Bioinformatics ( IF 5.8 ) Pub Date : 2020-04-04 , DOI: 10.1093/bioinformatics/btaa229 Songshan Yang 1 , Jiawei Wen 1 , Scott T Eckert 2 , Yaqun Wang 3 , Dajiang J Liu 2 , Rongling Wu 2 , Runze Li 1 , Xiang Zhan 2
Bioinformatics ( IF 5.8 ) Pub Date : 2020-04-04 , DOI: 10.1093/bioinformatics/btaa229 Songshan Yang 1 , Jiawei Wen 1 , Scott T Eckert 2 , Yaqun Wang 3 , Dajiang J Liu 2 , Rongling Wu 2 , Runze Li 1 , Xiang Zhan 2
Affiliation
MOTIVATION
Large scale genome-wide association studies (GWAS) have resulted in the identification of a wide range of genetic variants related to a host of complex traits and disorders. Despite their success, the individual-SNP analysis approach adopted in most current GWAS can be limited in that it is usually biologically simple to elucidate a comprehensive genetic architecture of phenotypes and statistically underpowered due to heavy multiple testing correction burden. On the other hand, multiple-SNP analyses (e.g., gene-based or region-based SNP-set analysis) are usually more powerful to examine the joint effects of a set of SNPs on the phenotype of interest.
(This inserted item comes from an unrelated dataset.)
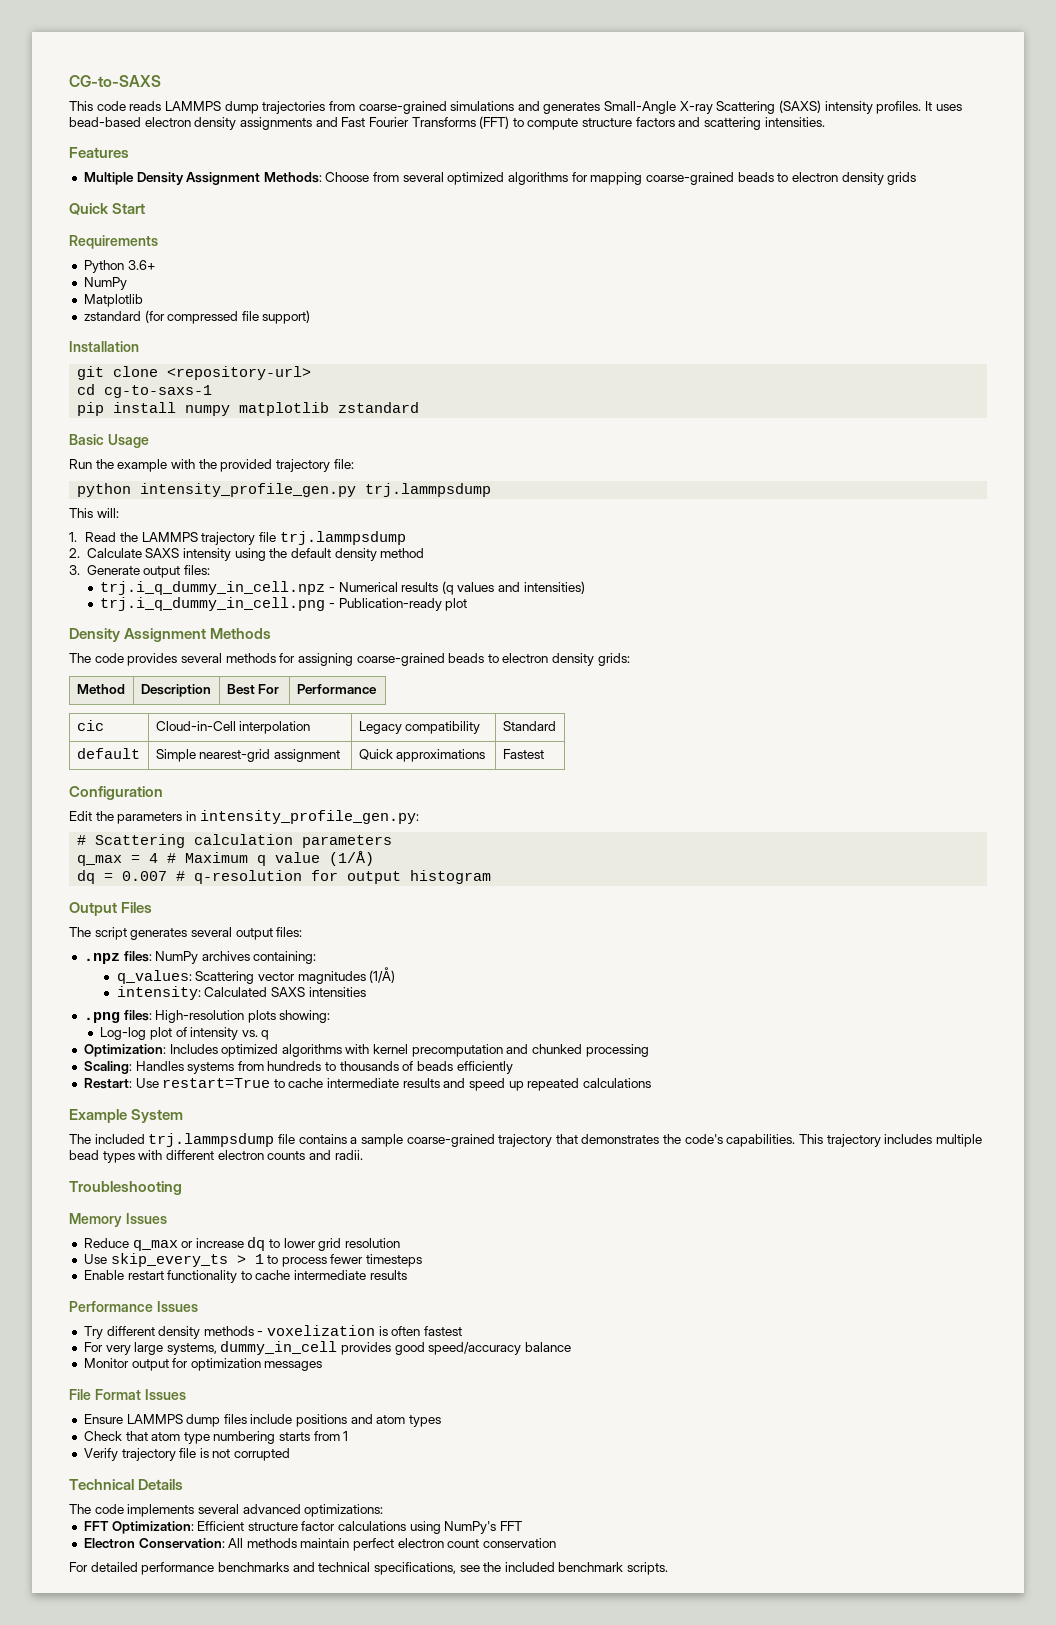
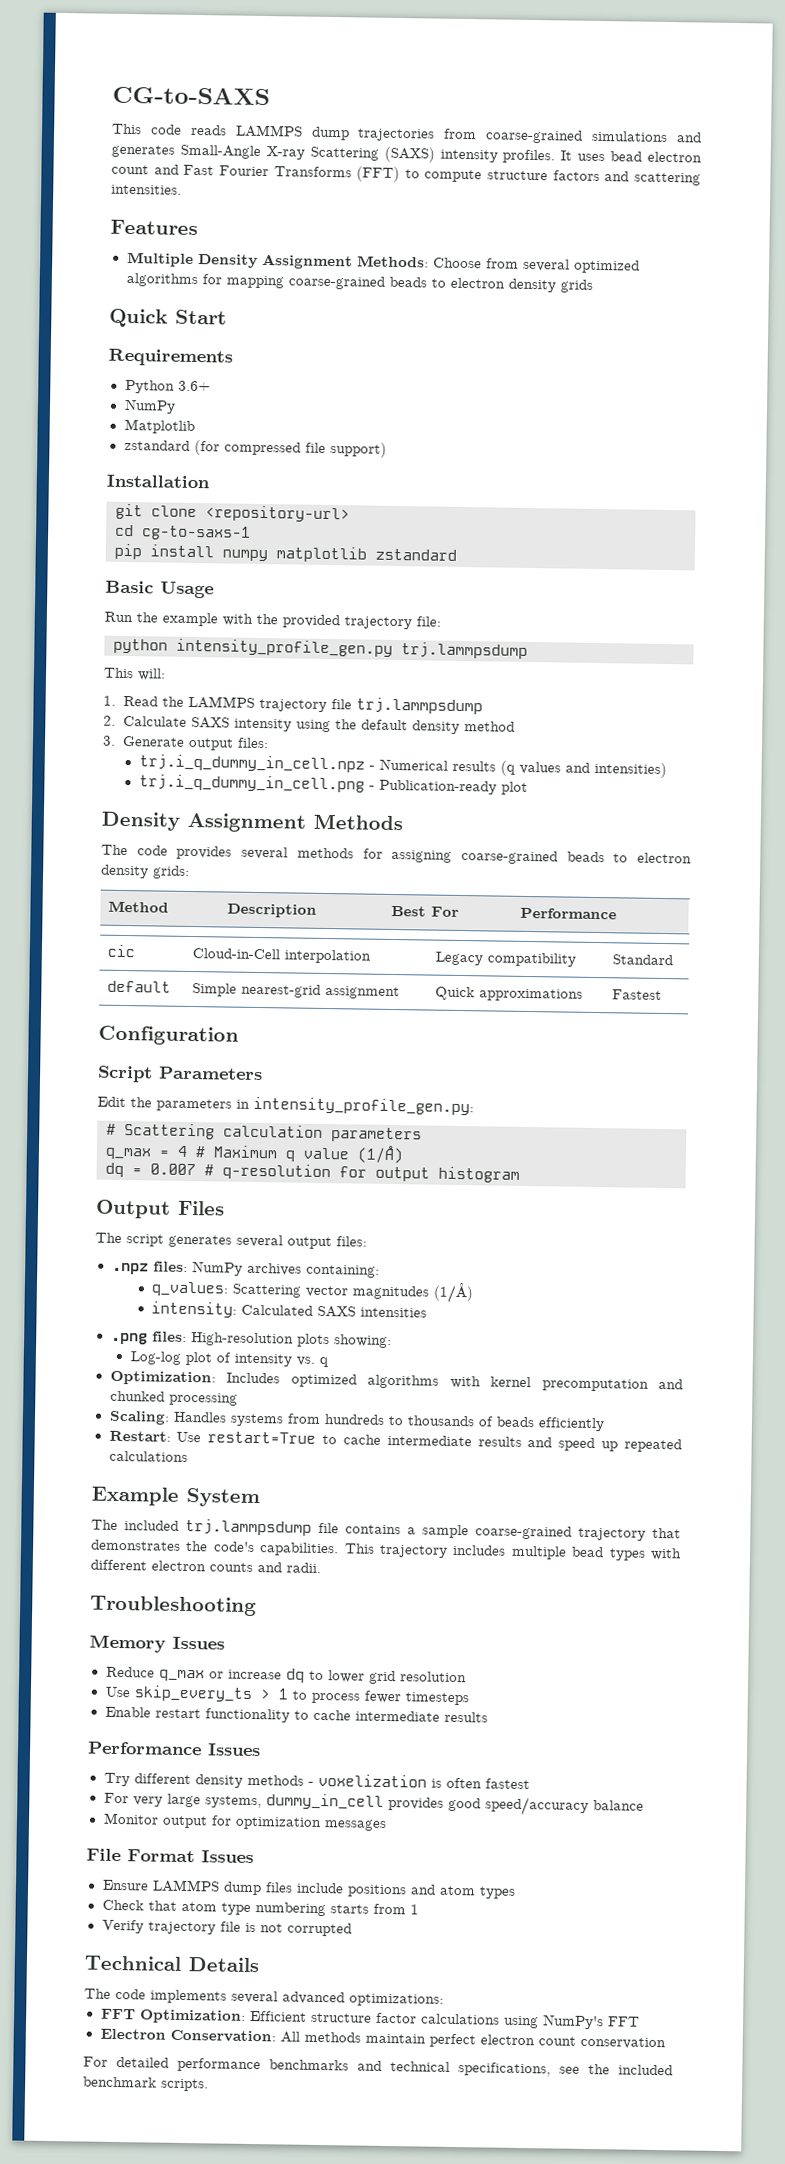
- It uses bead-based electron density assignments and Fast Fourier Transforms (FFT) to compute structure factors and scattering intensities.
+ It uses bead electron count and Fast Fourier Transforms (FFT) to compute structure factors and scattering intensities.
+ Script Parameters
However, current multiple-SNP approaches can only draw an overall conclusion at the SNP-set level and does not directly inform which SNPs in the SNP-set are driving the overall genotype-phenotype association.
RESULTS
In this paper, we propose a new permutation-assisted tuning procedure in lasso (plasso) to identify phenotype-associated SNPs in a joint multiple-SNP regression model in GWAS. The tuning parameter of lasso determines the amount of shrinkage and is essential to the performance of variable selection. In the proposed plasso procedure, we first generate permutations as pseudo-SNPs that are not associated with the phenotype. Then, the lasso tuning parameter is delicately chosen to separate true signal SNPs and noninformative pseudo-SNPs. We illustrate plasso using simulations to demonstrate its superior performance over existing methods, and application of plasso to a real GWAS data set gains new additional insights into the genetic control of complex traits.
AVAILABILITY
R codes to implement the proposed methodology is available at https://github.com/xyz5074/plasso.
SUPPLEMENTARY INFORMATION
Supplementary data are available at Bioinformatics online.
中文翻译:
使用置换辅助调整,在具有套索的GWAS中确定遗传变异的优先级。
动机大规模的全基因组关联研究(GWAS)已导致鉴定与许多复杂性状和疾病相关的广泛遗传变异。尽管取得了成功,但目前大多数GWAS中采用的个体SNP分析方法仍可能受到限制,因为从生物学上讲解表型的全面遗传结构通常很简单,并且由于繁重的多重测试校正负担,统计上的能力不足。另一方面,多重SNP分析(例如,基于基因或基于区域的SNP集分析)通常更强大,可以检查一组SNP对目标表型的联合作用。然而,当前的多SNP方法只能在SNP集水平上得出总体结论,而不能直接告知SNP集中的哪些SNP在驱动总体基因型与表型的关联。结果在本文中,我们提出了在套索(Plasso)中的一种新的排列辅助调整程序,以在GWAS的联合多SNP回归模型中识别与表型相关的SNP。套索的调整参数确定收缩量,这对于变量选择的执行至关重要。在拟议的普拉索程序中,我们首先生成与表型不相关的伪SNP排列。然后,精心选择套索调整参数以分离真实信号SNP和非信息伪SNP。我们通过仿真来说明plasso,以证明其优于现有方法的性能,将plasso应用于真实的GWAS数据集,对复杂性状的遗传控制有了新的认识。可通过https://github.com/xyz5074/plasso获得实现拟议方法的可用性R代码。补充信息补充数据可从Bioinformatics在线获得。
更新日期:2020-04-06
中文翻译:
使用置换辅助调整,在具有套索的GWAS中确定遗传变异的优先级。
动机大规模的全基因组关联研究(GWAS)已导致鉴定与许多复杂性状和疾病相关的广泛遗传变异。尽管取得了成功,但目前大多数GWAS中采用的个体SNP分析方法仍可能受到限制,因为从生物学上讲解表型的全面遗传结构通常很简单,并且由于繁重的多重测试校正负担,统计上的能力不足。另一方面,多重SNP分析(例如,基于基因或基于区域的SNP集分析)通常更强大,可以检查一组SNP对目标表型的联合作用。然而,当前的多SNP方法只能在SNP集水平上得出总体结论,而不能直接告知SNP集中的哪些SNP在驱动总体基因型与表型的关联。结果在本文中,我们提出了在套索(Plasso)中的一种新的排列辅助调整程序,以在GWAS的联合多SNP回归模型中识别与表型相关的SNP。套索的调整参数确定收缩量,这对于变量选择的执行至关重要。在拟议的普拉索程序中,我们首先生成与表型不相关的伪SNP排列。然后,精心选择套索调整参数以分离真实信号SNP和非信息伪SNP。我们通过仿真来说明plasso,以证明其优于现有方法的性能,将plasso应用于真实的GWAS数据集,对复杂性状的遗传控制有了新的认识。可通过https://github.com/xyz5074/plasso获得实现拟议方法的可用性R代码。补充信息补充数据可从Bioinformatics在线获得。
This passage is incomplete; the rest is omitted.